For the multi-agent orchestrator (Fritz/UI-UX/DevOps/QA/Control/Timo/PM):

| Agent | Owns |
|---|---|
| **Backend / Fritz** | All Python code under `src/neuronetz_gateway/`, Alembic migrations, CLI. Primary author. |
| **DevOps** | Dockerfile, docker-compose.yml(s), Caddyfile, systemd unit, CI workflows, image scanning, release tagging. |
| **QA** | All tests under `tests/`. Owns coverage gate. Writes the locust scenarios. Verifies acceptance criteria at each phase exit. |
| **UI-UX** | Not active this project (no UI surface here). Console project will pick this up. |
| **Control / Timo** | Enforces phase gates. Refuses to advance a phase whose exit criterion isn't met. Runs the acceptance checklist at end of Phase 5. |
| **PM** | Tracks the phase progression, opens YouTrack tickets per phase, runs daily standups against this prompt, surfaces blockers. |

## Working Agreements

- **Branch per phase.** `phase-1-scaffold`, `phase-2-proxy-auth`, etc. Merge to `main` only after phase exit criterion is verified.
- **PRs are reviewed against SPEC.md.** "Does this match the spec? If not, is SPEC.md wrong or is the PR wrong?" — that's the review question.
- **SPEC changes are explicit.** If a phase reveals a spec mistake, amend SPEC.md in a separate PR before changing the implementation. Never drift silently.
- **Commit messages reference the section.** e.g. `auth: implement argon2id verify per SPEC §5, §9`.
- **No TODOs in main.** If something is deferred, it becomes a tracked issue, not a code comment.
- **Open questions (SPEC §13) are resolved in writing.** Decision goes in SPEC.md, not in a Slack message that gets lost.

## What "Done" Looks Like

A fresh clone, a fresh host, a domain pointing at it, and a `.env` file. `docker compose up`. Five minutes later, `curl -H "Authorization: Bearer nz_..." https://api.neuronetz.ai/v1/chat/completions -d '...'` streams a response. The Ollama port is not open. The audit log has a row. The budget counter decremented. The metrics endpoint shows the request. The locust suite passes. The threat model document explains every defense.

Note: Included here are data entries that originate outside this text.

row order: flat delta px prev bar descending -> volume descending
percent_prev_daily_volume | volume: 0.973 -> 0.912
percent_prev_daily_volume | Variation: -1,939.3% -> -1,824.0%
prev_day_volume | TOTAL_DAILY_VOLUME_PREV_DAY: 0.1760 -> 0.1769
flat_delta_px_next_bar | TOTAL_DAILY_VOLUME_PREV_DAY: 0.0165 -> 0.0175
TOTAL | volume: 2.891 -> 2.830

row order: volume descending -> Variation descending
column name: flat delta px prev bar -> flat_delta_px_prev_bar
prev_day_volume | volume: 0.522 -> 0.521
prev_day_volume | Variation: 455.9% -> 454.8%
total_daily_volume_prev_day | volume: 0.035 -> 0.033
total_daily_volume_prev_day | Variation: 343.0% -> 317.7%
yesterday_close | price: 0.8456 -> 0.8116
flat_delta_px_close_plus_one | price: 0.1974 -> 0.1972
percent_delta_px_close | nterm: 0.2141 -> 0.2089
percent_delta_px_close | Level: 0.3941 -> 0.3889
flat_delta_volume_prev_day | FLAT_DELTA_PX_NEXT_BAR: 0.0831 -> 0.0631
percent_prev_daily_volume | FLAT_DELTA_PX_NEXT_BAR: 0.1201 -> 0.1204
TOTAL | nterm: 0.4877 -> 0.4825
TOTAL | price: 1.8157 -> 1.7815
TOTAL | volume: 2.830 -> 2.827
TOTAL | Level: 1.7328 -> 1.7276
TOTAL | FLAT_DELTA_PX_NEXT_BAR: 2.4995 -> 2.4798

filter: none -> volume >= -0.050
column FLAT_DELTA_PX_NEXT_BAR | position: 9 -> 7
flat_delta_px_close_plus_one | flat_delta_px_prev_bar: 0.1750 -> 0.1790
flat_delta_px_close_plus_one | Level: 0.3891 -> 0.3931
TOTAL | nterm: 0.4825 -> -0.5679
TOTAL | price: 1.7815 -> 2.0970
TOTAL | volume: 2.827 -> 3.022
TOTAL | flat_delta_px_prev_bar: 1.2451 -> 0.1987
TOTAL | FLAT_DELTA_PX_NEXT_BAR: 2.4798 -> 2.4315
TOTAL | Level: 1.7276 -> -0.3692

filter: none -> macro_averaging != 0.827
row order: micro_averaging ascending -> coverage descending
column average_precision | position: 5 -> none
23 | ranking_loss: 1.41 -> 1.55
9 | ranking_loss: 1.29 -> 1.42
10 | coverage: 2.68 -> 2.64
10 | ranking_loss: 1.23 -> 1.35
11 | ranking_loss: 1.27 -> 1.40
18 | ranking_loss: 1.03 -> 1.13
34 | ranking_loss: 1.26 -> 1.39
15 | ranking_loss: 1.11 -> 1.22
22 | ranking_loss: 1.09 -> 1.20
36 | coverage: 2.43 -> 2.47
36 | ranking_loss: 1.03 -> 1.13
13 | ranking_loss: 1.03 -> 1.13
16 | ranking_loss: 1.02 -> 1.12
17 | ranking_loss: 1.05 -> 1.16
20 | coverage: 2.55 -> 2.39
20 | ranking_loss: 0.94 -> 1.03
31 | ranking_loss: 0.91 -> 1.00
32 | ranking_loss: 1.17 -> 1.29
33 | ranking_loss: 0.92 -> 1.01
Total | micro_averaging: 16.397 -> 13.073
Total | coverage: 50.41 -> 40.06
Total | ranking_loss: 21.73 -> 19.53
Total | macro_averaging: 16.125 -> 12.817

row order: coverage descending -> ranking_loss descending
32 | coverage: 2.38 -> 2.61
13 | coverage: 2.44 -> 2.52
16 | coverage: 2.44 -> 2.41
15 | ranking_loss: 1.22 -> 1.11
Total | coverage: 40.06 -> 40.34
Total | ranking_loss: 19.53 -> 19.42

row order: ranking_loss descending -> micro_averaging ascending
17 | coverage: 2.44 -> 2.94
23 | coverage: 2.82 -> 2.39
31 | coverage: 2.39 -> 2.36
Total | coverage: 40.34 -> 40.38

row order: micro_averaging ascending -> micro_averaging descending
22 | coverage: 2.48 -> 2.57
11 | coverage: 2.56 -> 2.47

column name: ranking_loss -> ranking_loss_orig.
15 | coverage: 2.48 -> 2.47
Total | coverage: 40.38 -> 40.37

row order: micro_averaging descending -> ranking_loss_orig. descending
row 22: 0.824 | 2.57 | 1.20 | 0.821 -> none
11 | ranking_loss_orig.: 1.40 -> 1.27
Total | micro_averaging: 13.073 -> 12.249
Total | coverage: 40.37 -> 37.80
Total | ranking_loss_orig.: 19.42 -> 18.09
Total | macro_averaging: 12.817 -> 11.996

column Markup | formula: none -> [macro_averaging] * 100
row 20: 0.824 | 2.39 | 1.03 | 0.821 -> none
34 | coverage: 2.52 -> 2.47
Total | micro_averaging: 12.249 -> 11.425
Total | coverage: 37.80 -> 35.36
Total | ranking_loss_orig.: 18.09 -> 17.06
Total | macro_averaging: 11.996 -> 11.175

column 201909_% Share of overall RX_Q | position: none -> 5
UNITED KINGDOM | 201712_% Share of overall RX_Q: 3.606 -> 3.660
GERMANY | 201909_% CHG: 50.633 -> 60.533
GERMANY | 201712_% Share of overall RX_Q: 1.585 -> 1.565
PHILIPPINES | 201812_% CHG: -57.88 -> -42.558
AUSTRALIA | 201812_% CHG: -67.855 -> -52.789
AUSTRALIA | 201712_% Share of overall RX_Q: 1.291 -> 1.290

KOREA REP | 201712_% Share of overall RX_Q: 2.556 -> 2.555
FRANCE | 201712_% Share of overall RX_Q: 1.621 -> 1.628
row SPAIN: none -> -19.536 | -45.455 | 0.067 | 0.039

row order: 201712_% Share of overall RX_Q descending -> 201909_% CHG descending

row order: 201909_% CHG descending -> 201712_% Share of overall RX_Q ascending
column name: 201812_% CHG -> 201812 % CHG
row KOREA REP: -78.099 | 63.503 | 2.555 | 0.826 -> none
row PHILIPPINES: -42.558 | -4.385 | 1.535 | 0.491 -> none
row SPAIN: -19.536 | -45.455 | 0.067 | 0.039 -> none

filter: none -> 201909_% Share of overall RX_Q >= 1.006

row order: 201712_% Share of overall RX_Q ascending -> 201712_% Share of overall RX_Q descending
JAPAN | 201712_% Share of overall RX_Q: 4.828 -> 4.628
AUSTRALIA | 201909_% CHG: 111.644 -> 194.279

When all of that is true and SPEC §12 is fully ticked, ship v0.1.0.

## When You Get Stuck

- **Ambiguity in the spec → ask, don't guess.** Open a question in the PM channel; if resolved, amend SPEC.md.
- **Conflict between speed and correctness → correctness wins.** This is security infrastructure. We do not ship "good enough."
- **Conflict between scope creep and v0.1.0 → defer.** New ideas go in a follow-up issue. v0.1.0 ships per spec.

Start with Phase 1. Read SPEC.md first.